US infrastructure spending as a proportion of GDP is at a low not seen since WWII, and that’s why America’s bridges, dams, roads, power plants and other key infrastructure are such easy fodder for Hurricane Harvey (and the impending Irma devastation). Trump’s plan for infrastructure spending is a “ludicrous patchwork of tax breaks and privatizations” that will do nothing to solve the problem.
Here are the graphs — the first, net public (meaning by federal, state, and local government) as a percent of GDP since 1950. I started the graph in 1950, even though the figures begin in 1929, because the extreme values of the Great Depression and World War II years would distort the scale dramatically. The second presents the averages by decade. As the graphs show, net public investment is in a long downtrend and is now at near-record-low levels. The only years with lower levels were 1942–45, when the civilian economy was starved to fund the war effort.
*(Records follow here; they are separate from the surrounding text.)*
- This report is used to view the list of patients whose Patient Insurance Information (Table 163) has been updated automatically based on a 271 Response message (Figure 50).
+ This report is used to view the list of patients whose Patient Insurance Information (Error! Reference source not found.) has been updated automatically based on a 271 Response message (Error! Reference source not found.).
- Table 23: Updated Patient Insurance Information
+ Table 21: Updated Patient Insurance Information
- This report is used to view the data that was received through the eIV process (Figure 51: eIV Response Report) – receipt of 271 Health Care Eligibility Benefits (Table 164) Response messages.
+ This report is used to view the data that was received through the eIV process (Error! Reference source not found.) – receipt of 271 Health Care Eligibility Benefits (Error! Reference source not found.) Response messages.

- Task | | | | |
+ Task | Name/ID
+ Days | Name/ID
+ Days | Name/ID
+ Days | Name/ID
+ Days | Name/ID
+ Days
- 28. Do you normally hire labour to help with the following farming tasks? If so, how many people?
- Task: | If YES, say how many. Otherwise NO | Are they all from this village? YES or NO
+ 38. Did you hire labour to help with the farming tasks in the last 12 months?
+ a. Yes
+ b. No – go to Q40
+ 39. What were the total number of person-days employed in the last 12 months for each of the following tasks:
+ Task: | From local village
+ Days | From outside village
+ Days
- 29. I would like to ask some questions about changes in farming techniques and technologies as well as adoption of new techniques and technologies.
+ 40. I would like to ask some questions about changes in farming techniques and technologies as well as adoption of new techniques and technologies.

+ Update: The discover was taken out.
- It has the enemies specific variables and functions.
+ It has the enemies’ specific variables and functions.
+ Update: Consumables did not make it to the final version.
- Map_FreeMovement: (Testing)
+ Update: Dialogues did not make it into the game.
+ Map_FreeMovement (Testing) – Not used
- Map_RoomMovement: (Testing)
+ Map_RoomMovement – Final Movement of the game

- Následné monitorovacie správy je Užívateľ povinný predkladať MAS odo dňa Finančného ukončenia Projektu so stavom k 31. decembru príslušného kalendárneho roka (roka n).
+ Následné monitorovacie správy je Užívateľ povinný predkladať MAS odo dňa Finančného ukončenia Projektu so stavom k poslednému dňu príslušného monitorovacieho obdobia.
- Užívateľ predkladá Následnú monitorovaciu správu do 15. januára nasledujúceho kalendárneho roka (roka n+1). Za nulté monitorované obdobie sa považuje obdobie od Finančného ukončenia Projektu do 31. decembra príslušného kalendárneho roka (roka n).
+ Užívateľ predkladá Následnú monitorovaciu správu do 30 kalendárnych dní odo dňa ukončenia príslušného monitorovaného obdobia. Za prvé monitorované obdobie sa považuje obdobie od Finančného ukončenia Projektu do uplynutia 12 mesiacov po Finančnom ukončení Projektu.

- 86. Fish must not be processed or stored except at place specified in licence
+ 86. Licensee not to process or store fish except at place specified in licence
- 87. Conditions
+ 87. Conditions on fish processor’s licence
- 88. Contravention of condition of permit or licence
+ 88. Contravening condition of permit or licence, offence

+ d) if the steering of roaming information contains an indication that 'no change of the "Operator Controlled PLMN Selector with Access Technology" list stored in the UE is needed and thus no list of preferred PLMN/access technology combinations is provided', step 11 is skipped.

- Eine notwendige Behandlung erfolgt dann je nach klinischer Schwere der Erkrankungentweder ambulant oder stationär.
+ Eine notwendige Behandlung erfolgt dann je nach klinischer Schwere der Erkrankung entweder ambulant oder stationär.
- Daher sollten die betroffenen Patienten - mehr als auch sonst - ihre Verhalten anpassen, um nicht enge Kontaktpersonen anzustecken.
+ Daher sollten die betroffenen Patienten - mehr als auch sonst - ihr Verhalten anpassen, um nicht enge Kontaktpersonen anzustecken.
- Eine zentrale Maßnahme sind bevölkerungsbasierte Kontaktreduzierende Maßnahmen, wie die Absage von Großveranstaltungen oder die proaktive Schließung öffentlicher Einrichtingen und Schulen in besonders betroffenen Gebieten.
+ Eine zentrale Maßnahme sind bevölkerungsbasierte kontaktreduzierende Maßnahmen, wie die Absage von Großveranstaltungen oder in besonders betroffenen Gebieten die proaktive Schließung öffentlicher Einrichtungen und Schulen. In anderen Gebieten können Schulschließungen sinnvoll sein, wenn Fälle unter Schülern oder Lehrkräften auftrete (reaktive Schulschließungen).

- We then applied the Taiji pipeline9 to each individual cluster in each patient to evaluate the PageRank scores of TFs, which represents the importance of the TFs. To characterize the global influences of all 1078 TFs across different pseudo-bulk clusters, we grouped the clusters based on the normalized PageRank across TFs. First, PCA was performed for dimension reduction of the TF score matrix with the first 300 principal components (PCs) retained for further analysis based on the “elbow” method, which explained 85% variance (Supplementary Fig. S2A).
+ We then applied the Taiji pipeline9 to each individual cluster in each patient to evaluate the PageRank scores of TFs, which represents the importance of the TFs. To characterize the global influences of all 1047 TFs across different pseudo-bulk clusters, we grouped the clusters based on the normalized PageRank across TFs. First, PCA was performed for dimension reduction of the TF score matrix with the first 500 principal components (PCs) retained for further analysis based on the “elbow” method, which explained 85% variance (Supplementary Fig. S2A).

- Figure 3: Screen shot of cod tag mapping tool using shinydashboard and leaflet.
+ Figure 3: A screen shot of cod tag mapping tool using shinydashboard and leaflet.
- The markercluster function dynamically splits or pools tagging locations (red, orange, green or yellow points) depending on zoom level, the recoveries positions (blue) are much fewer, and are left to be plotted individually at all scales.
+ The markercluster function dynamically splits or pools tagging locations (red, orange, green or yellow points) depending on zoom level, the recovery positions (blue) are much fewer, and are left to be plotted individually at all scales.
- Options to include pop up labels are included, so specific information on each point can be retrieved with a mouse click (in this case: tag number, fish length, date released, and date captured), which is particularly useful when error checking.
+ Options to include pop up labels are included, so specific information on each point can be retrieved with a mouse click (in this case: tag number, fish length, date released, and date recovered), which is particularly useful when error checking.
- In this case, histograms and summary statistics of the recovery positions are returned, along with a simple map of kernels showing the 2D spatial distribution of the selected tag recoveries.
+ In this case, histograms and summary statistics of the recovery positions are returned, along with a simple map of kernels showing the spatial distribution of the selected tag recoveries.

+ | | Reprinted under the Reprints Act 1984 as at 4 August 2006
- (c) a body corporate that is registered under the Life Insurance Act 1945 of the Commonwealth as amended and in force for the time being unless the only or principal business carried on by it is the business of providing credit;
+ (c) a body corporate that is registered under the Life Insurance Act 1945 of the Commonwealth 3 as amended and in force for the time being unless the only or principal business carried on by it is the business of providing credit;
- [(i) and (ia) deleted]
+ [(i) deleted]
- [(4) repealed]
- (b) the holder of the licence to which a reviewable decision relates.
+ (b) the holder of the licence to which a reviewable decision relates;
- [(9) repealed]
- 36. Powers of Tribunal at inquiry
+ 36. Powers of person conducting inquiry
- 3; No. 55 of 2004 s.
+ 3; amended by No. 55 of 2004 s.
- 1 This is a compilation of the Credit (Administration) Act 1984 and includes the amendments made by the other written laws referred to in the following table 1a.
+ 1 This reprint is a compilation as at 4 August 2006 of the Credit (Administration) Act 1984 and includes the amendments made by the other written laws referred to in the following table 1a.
Net civilian investment was 0.5% of GDP in 2016; preliminary numbers for 2017 suggest it hasn’t budged. It declined during the Great Recession and its aftermath, and is now less than half 2007’s 1.2%. The contrast with the Great Depression is stark. Net civilian public investment rose from 1.9% of GDP in 1929, the year of the crash, to 3.2% ten years later. For the full decade of the 1930s, it averaged 2.6% — the same as the 1960s, a time of dramatic expansion in the public sector. Since then, it’s been mostly downhill.To get back to that 2.6% average would mean an increase of $400 billion a year in public investment. (For details on the shortfall, and where the spending needs to be directed, see the American Society of Civil Engineers’ annual report on the topic.)